For the first time since digital films were exhibited in commercial cinema-houses five years ago, these indie films have finally outstripped main-stream films in the sheer number of releases in 2009.
Statistics show that 36 digital films had been exhibited as of December 16 while mainstream films will only come up to a total of 34, including the yet to be shown seven entries to the 2009 Metropolitan Manila Film Festival. This will be the first time that digital films outnumbered mainstream movies.
But the local film sector’s combined output of 70 films still pales in comparison with the number of foreign films shown in local cinema houses in 2009. It is projected that a total of 153 foreign films (including the so-called art house films which have limited runs) would have been shown locally even before the start of the MMFF.
Turning back the pages of statistics on film releases to the year 2005, we will discover that only a single digital film was shown that year while 52 local mainstream films and 167 foreign releases were exhibited.
We will better appreciate the changing trends vis-à-vis local digital films through the chart about film exhibitions on a yearly basis reprinted below:
The chart merely shows the constant rise in local digital films’ theatrical run and the obvious downturn in the case of mainstream films with the years 2008 and 2009 almost in a dead heat.
Foreign films, meanwhile, constantly stayed with an annual total release in the range of 150 to 190 films.
It seems more appalling when we compare the statistics of local film production of the last decade (2000-2009) with the 1960s up to the 90s.

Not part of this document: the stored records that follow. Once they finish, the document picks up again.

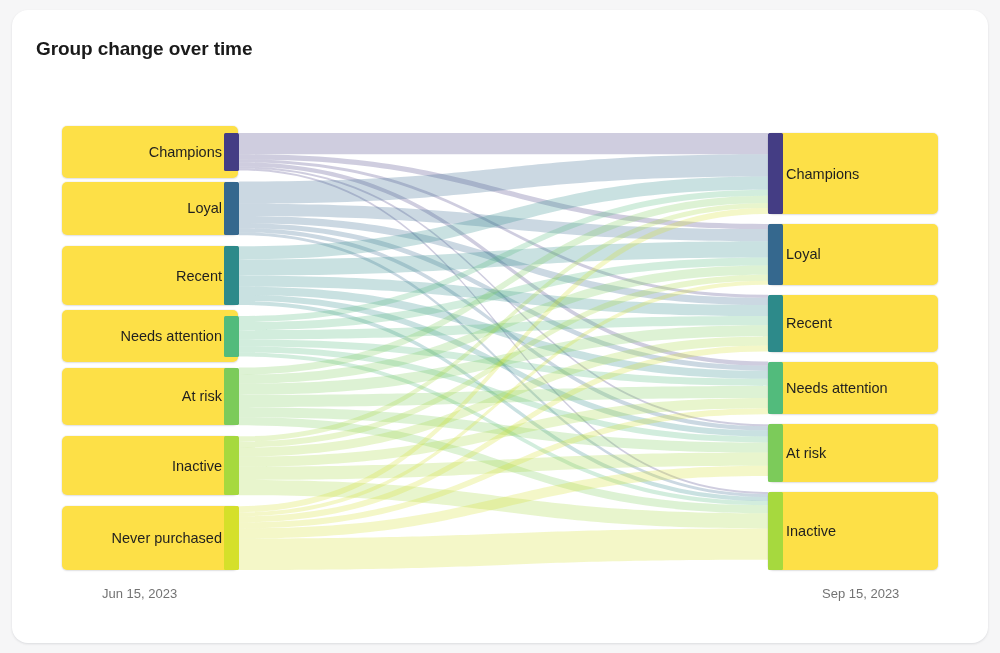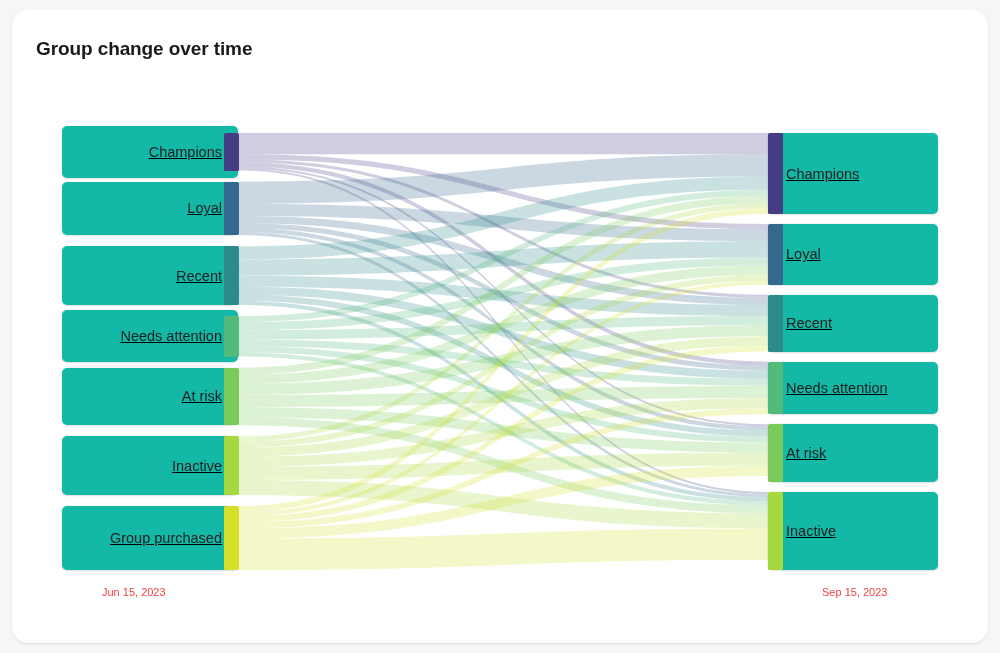--- a/index.html
+++ b/index.html
@@ -40,13 +40,12 @@
 
   .node-card {
     position: absolute;
-    background: #14b8a6;
+    background: #fde047;
     border-radius: 5px;
     box-shadow: 0 1px 2px rgba(16,24,40,.10), 0 0 0 1px rgba(16,24,40,.035);
     display: flex;
     align-items: center;
     z-index: 3;
-    text-decoration: underline;
   }
   .node-card.left  { justify-content: flex-end; padding-right: 16px; }
   .node-card.right { justify-content: flex-start; padding-left: 18px; }

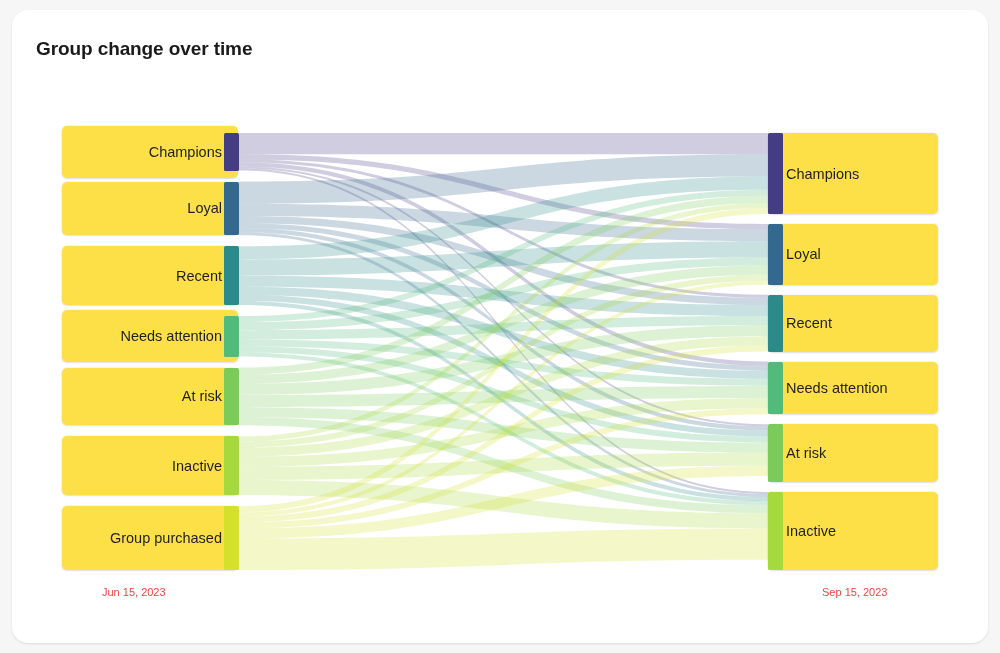--- a/index.html
+++ b/index.html
@@ -144,7 +144,7 @@
           </div>
           <div class="node-bar" style="left: 212px; top: 426.347px; height: 58.7923px; background: rgb(166, 217, 62);"></div>
           <div class="node-card left" style="left: 50px; width: 176px; top: 496.139px; height: 63.8607px;">
-            <span class="node-label">Group purchased</span>
+            <span class="node-label">Never purchased</span>
           </div>
           <div class="node-bar" style="left: 212px; top: 496.139px; height: 63.8607px; background: rgb(213, 224, 42);"></div>
           <div class="node-card right" style="left: 756px; width: 170px; top: 123px; height: 81.0471px;">

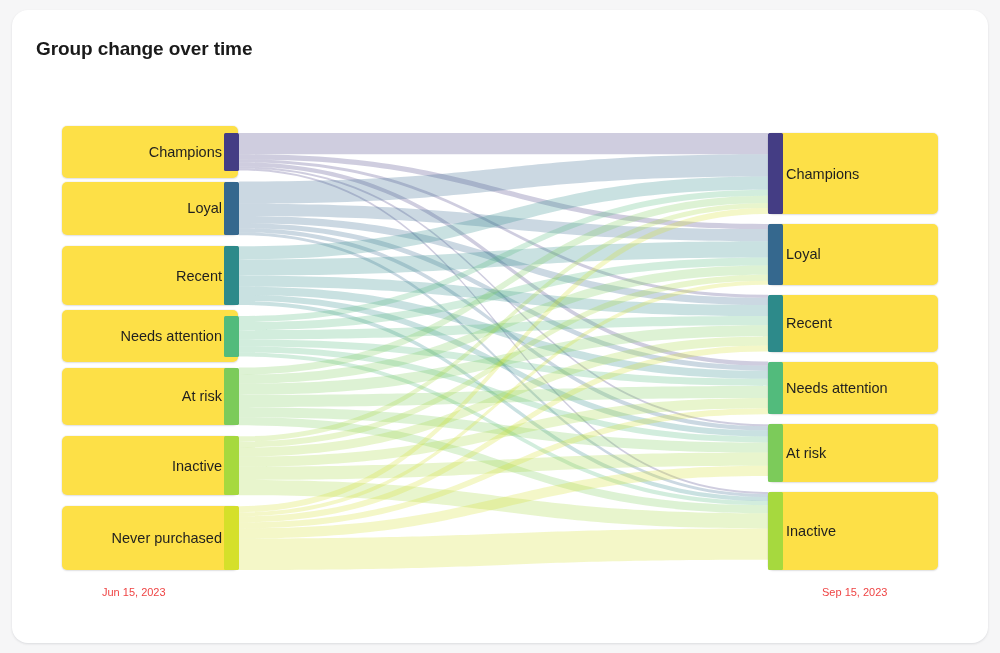--- a/index.html
+++ b/index.html
@@ -62,8 +62,8 @@
   }
   .axis-date {
     position: absolute;
-    font-size: 11px;
-    color: #ef4444;
+    font-size: 13px;
+    color: #737373;
     white-space: nowrap;
   }
 </style>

Let us look at the figures:
1960 to 1969 1,490 films produced and shown
1970 to 1979 1,657 films produced and shown
1980 to 1989 1,427 films produced and shown
1990 to 1999 1,366 films produced and shown
2000 to 2009 732 films produced and shown
Just like in the past two or three years, the year 2009 would have seen a total breakdown but for the persistence of several film companies to churn out films, though apparently much fewer compared with their output during the heydays of film production.
In 2009, the Big 4—Star Cinema, Regal Entertainment Inc., GMA and Viva Films—came up with a respectable number of films. APT Films collaborated with the Directors’ Guild of the Philippines for the Sine Direk project which produced P3 million budgeted films.
Star Cinema has nine films exhibited in 2009. These films include Love Me Again…Love Down Under; You Change My Life; Best Friends Forever; Villa Estrella; And I Love You So; In My Life; Ang Tanging Pamilya and its MMFF entry, I Love You…Goodbye. It co-produced Manila with Spring Films.
Regal Films has 7 films—Oh My Girl; Tarot; Nandito Ako; and its two MMFF entries, Mano Po 6 and Shake, Rattle & Roll 12. It co-produced Yaya & Angelina with GMA and APT Films and When I Met You with GMA Films.
The APT Film and DGPI project resulted in the following films: Fuschia; Ded Na si Lolo (RP’s entry to the foreign language film category of the next Oscar Awards); Litsonero; Agaton & Mindy; Kamoteng Kahoy and Bente.
GMA films has five films made in co-production. Aside from the three mentioned earlier, it also produced Sundo and Patient X with Viva Films. Viva Films has two other films, Spirit and Status: Single.
OctoArts Films has two—LOL (Love on Line) and its MMFF entry, Ang Darling Kong Aswang. Aside from Manila, Spring Film also produced the year’s sleeper, Kimmy Dora.
Three companies will field their only production of the year in the MMFF—Imus Films with Ang Panday (a co-production with GMA Films); Solar Films with Wapak Man; and RVQ Films with Nobody, Nobody But Juan.
Two other film companies round up the year’s producers—Sunflower Films with Dalaw and Megavision Films with Sumpa.
The surge in digital film production may be attributed to three companies which have a combined production of 19 films. These are Leo Films, with 8; Sunflower Films with 6 and Sinehan Digitales with 5.
Seventeen other film companies released a digital film each. These films included three noteworthy projects which had already won awards in local and international film festivals.
The films are Cinemalaya’s Engkwentro and Jay (released by Star Cinema) and Centerstage’s Lola.